Грегор весьма выразительно приподнял бровь.
– Мисс Платт нельзя полностью винить за такое поведение. Ей некоторым образом помогли осознать себя как особу, заслуживающую лучшей участи.
Сквайр не ответил: он увидел свою дочь, которая спускалась с лестницы в развевающемся голубом плаще.
– Элизабет, дитя мое! Я слышал, ты плохо себя почувствовала.
– Не так плохо, как бедняжка Джейн.

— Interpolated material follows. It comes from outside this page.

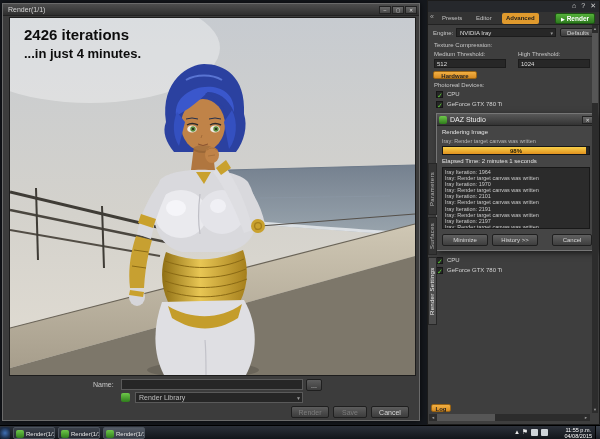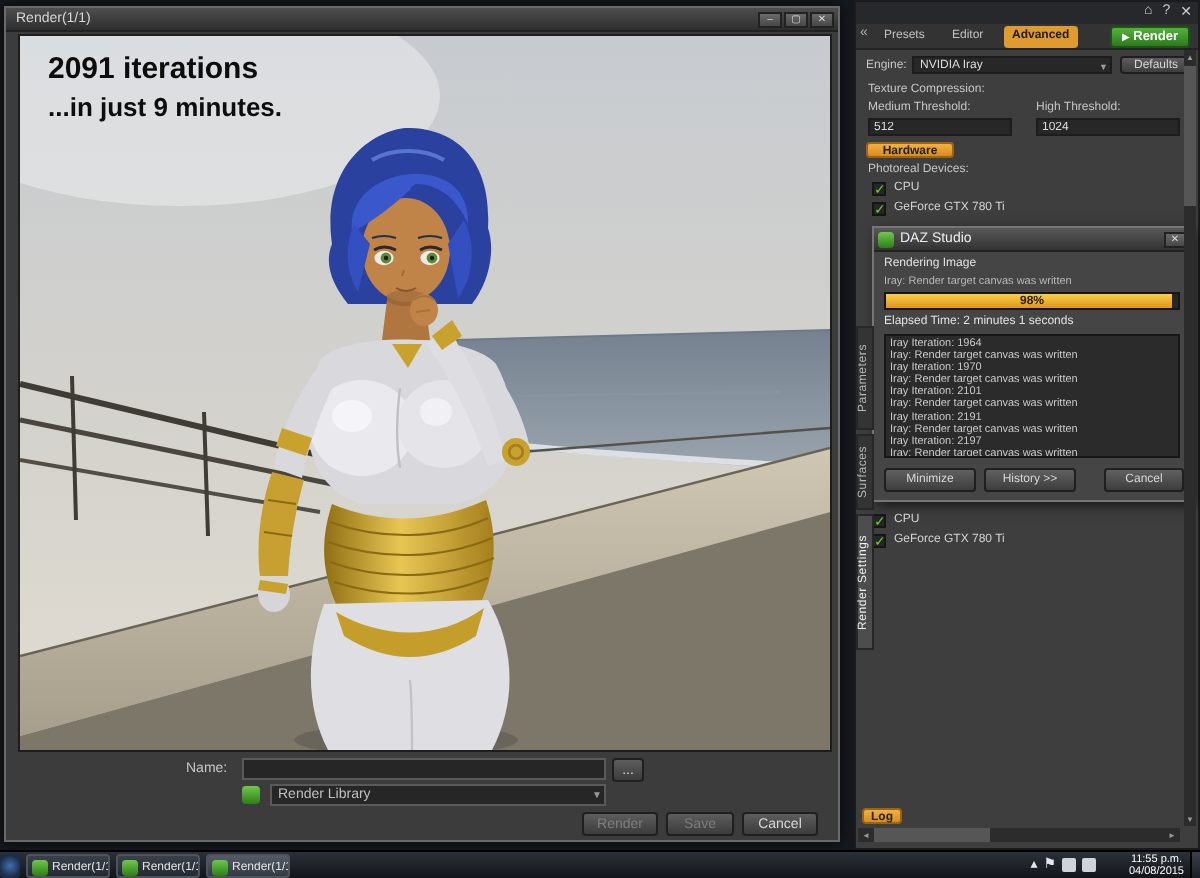"2091 iterations" div { text: 2091 -> 2426 }
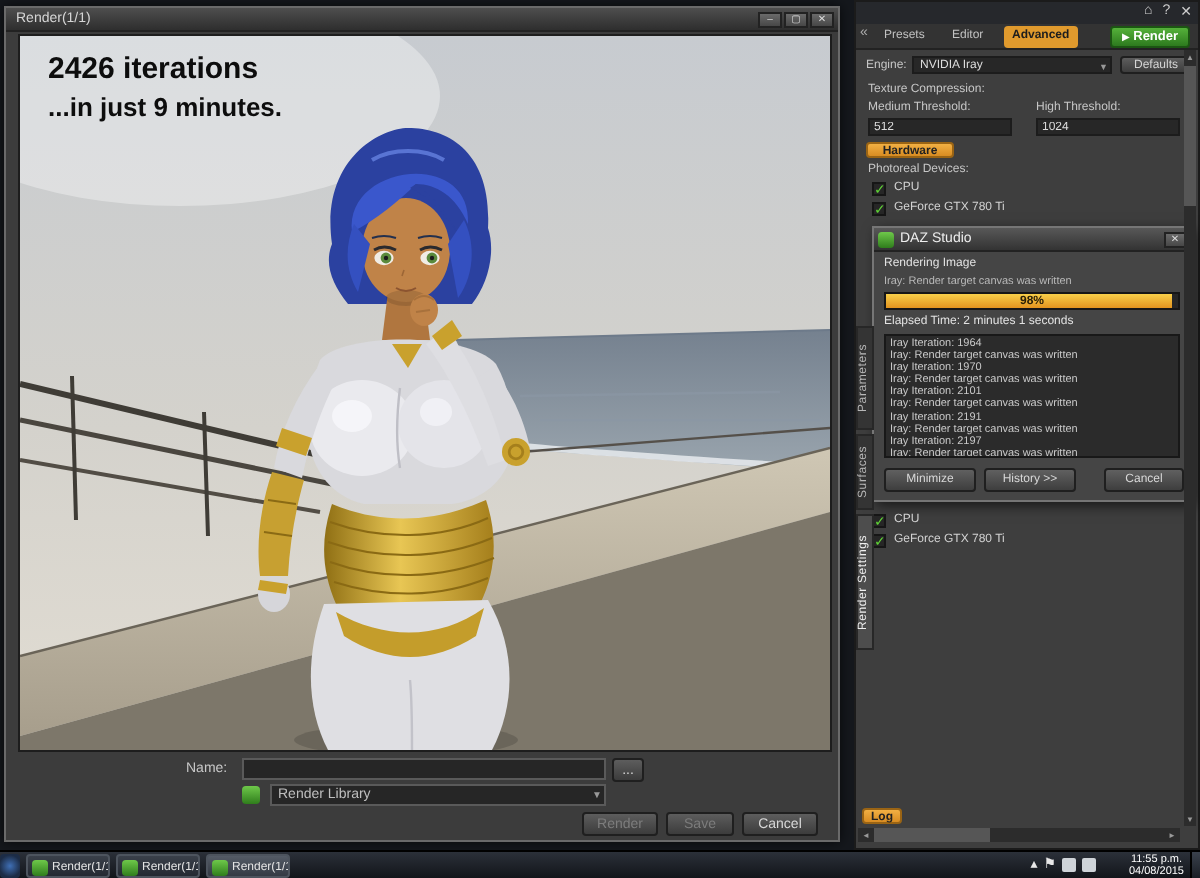"...in just 9 minutes." div { text: 9 -> 4 }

Папа, я не думаю, что ей можно уехать сегодня. Я велела ей лежать в постели. Мы можем послать за ней одного из кучеров, когда доберемся до Лондона.
– Да, но…
– Миссис Тредуэлл позаботится о ней, пока ей не станет лучше.
– Но если твоя горничная останется здесь, кто будет ухаживать за тобой в дороге?
– О, я вполне обойдусь без ее помощи. У мисс Уэст целую неделю нет горничной, и она прекрасно справляется.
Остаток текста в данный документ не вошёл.